▶ _TO DO_
Each line of the listing below must be retyped exactly, with images left out.

▶ _MATERIAL SHOWN_
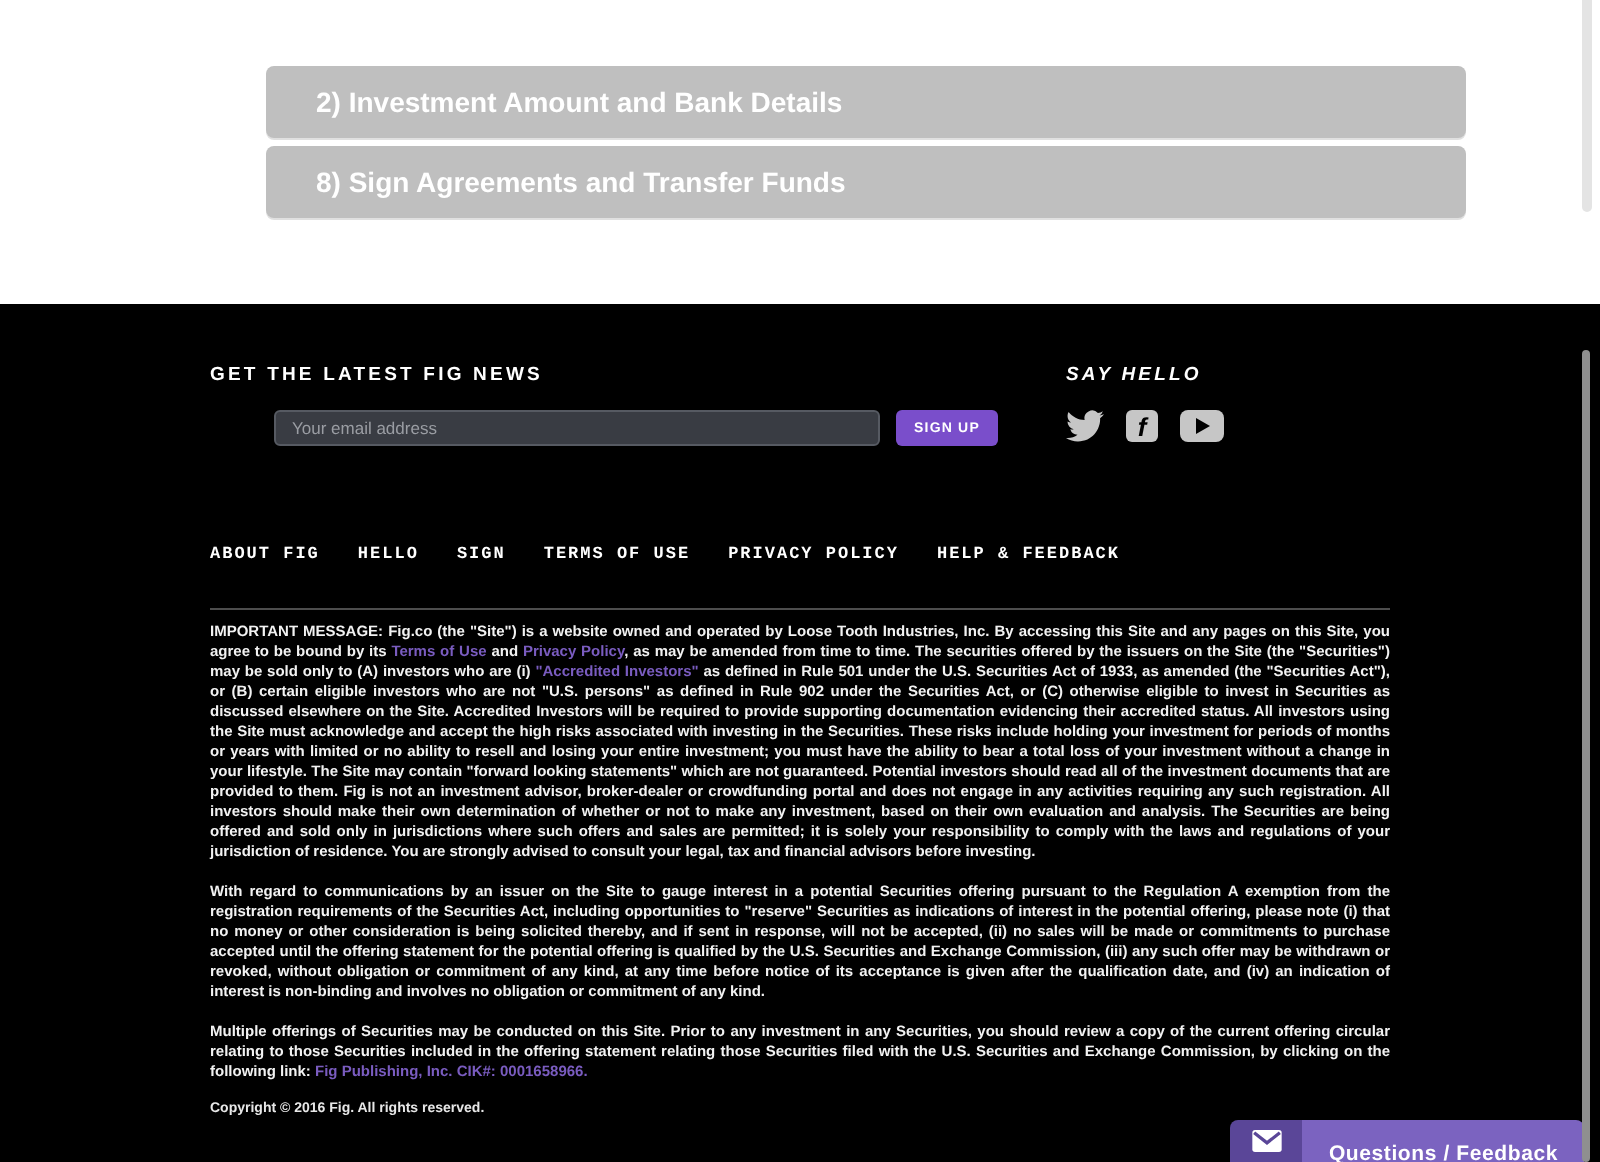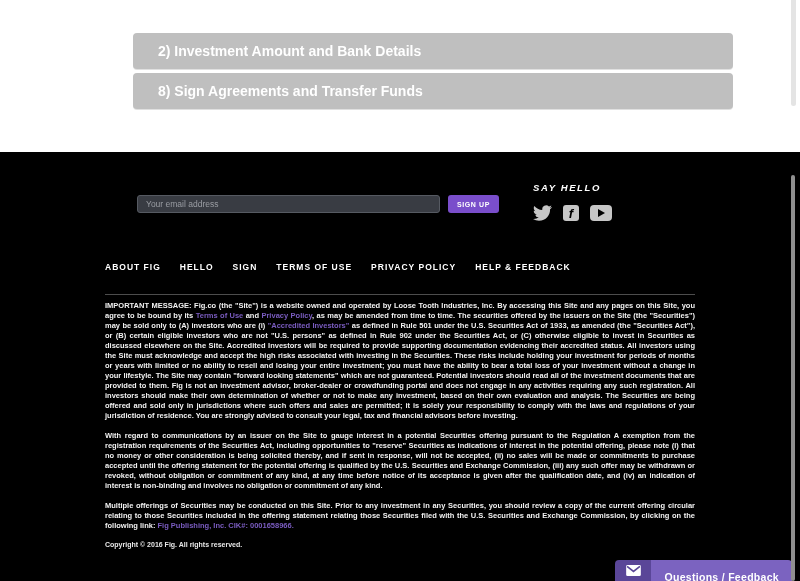"GET THE LATEST FIG NEWS" div.col-heading { html: none -> <div>GET THE LATEST FIG NEWS</div> }
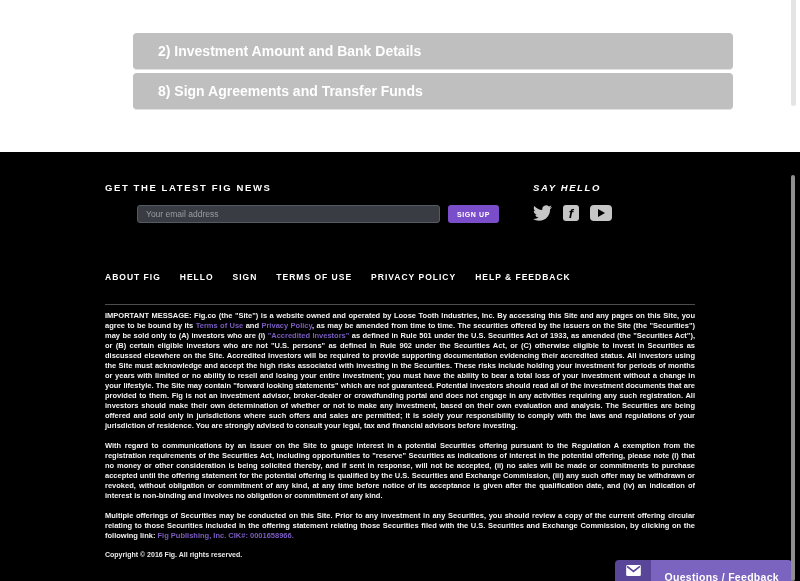"ABOUT FIG" .nav-link { font-family: none -> Liberation Mono, monospace }
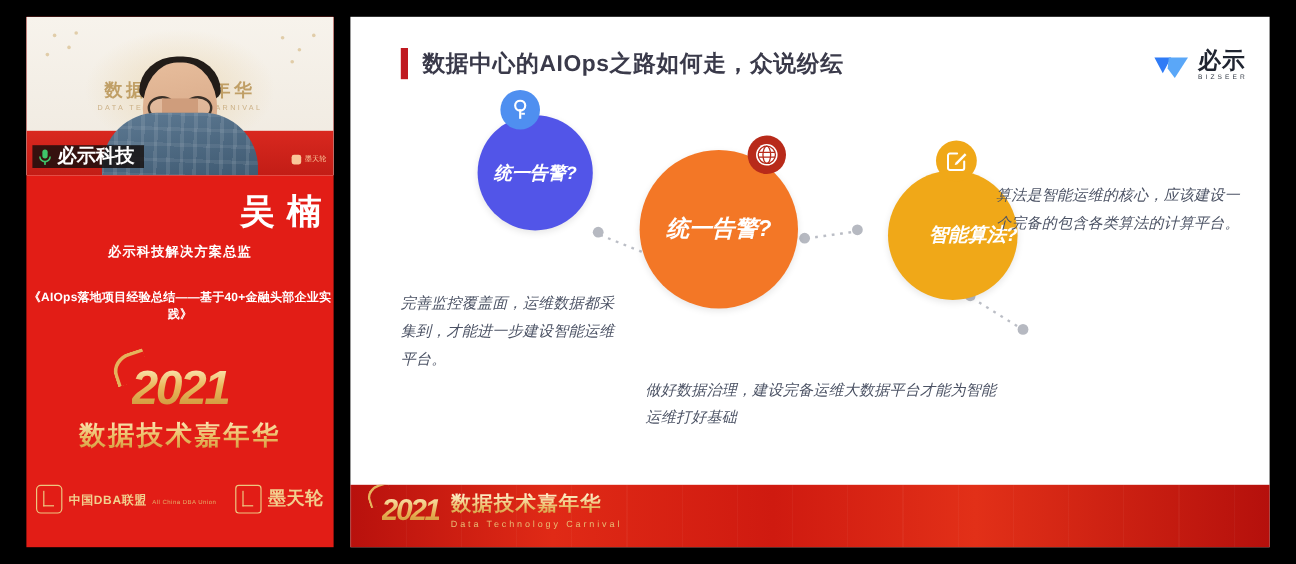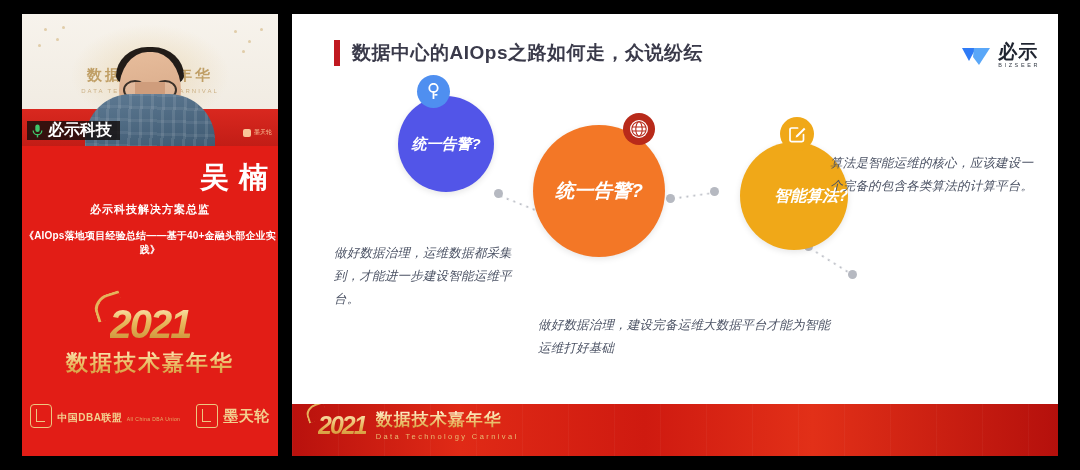"《AIOps落地项目经验总结——基于40+金融头部企业实践》" #talk-title { margin-top: 12px -> 24px }
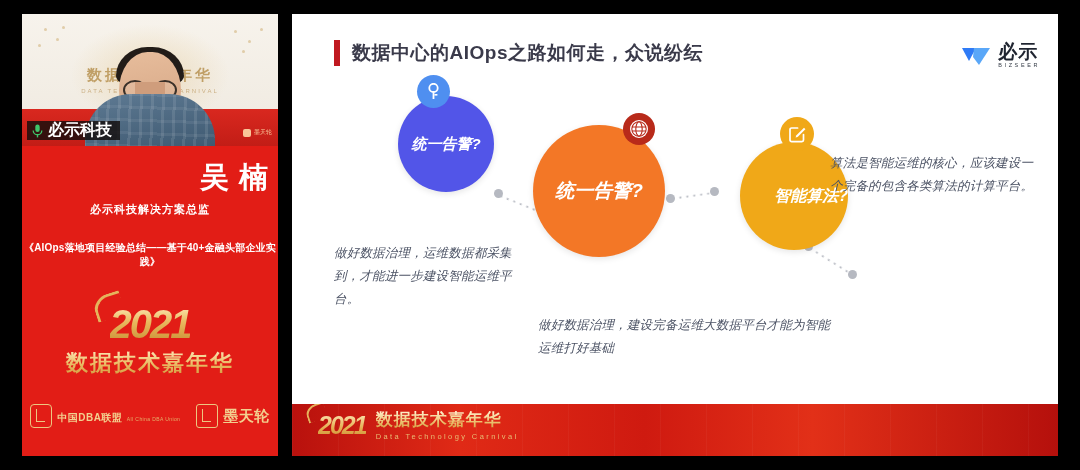"做好数据治理，运维数据都采集到，才能进一步建设智能运维平台。" div.caption { text: 做好数据治理 -> 完善监控覆盖面 }
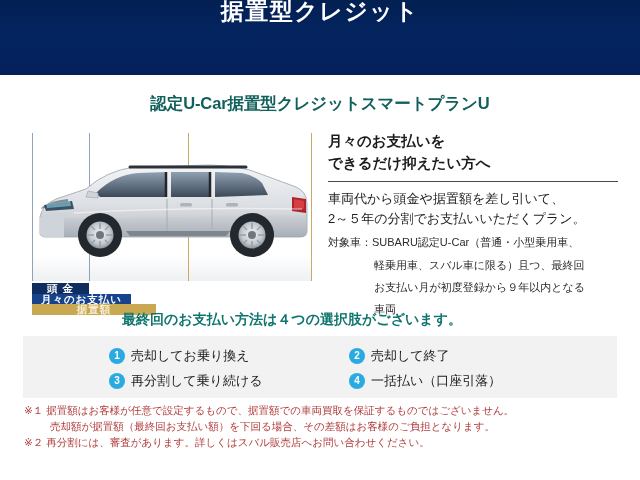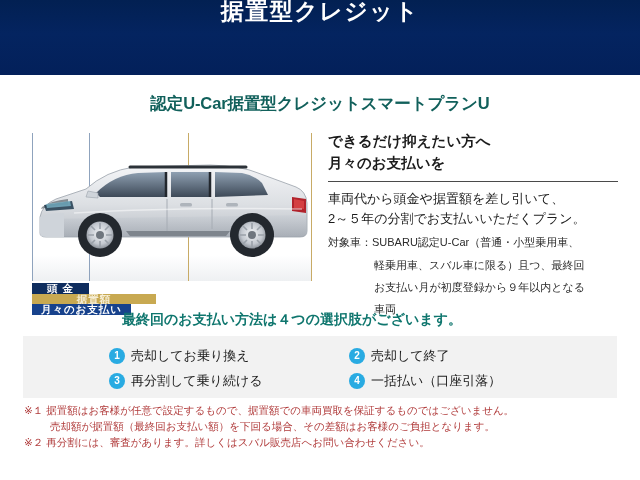"できるだけ抑えたい方へ" div { order: before "月々のお支払いを" -> after "月々のお支払いを" }
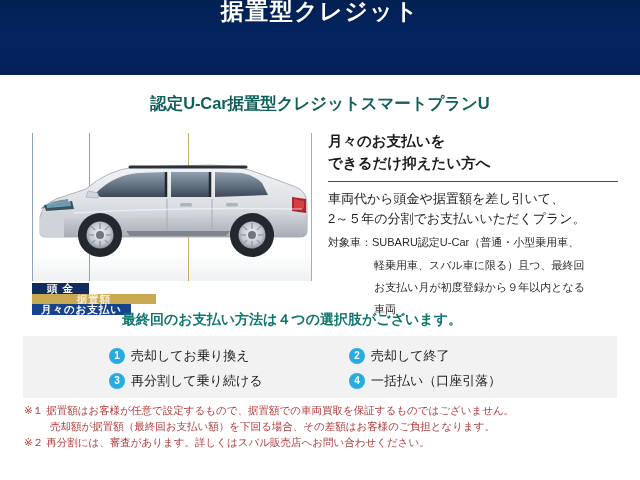"据置額" div.cost-seg { order: before "月々のお支払い" -> after "月々のお支払い" }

▶ _RESPONSE FOR THIS EXERCISE_
"GET THE LATEST FIG NEWS" div.col-heading { html: none -> <div>GET THE LATEST FIG NEWS</div> }
"ABOUT FIG" .nav-link { font-family: none -> Liberation Mono, monospace }
"《AIOps落地项目经验总结——基于40+金融头部企业实践》" #talk-title { margin-top: 12px -> 24px }
"做好数据治理，运维数据都采集到，才能进一步建设智能运维平台。" div.caption { text: 做好数据治理 -> 完善监控覆盖面 }
"できるだけ抑えたい方へ" div { order: before "月々のお支払いを" -> after "月々のお支払いを" }
"据置額" div.cost-seg { order: before "月々のお支払い" -> after "月々のお支払い" }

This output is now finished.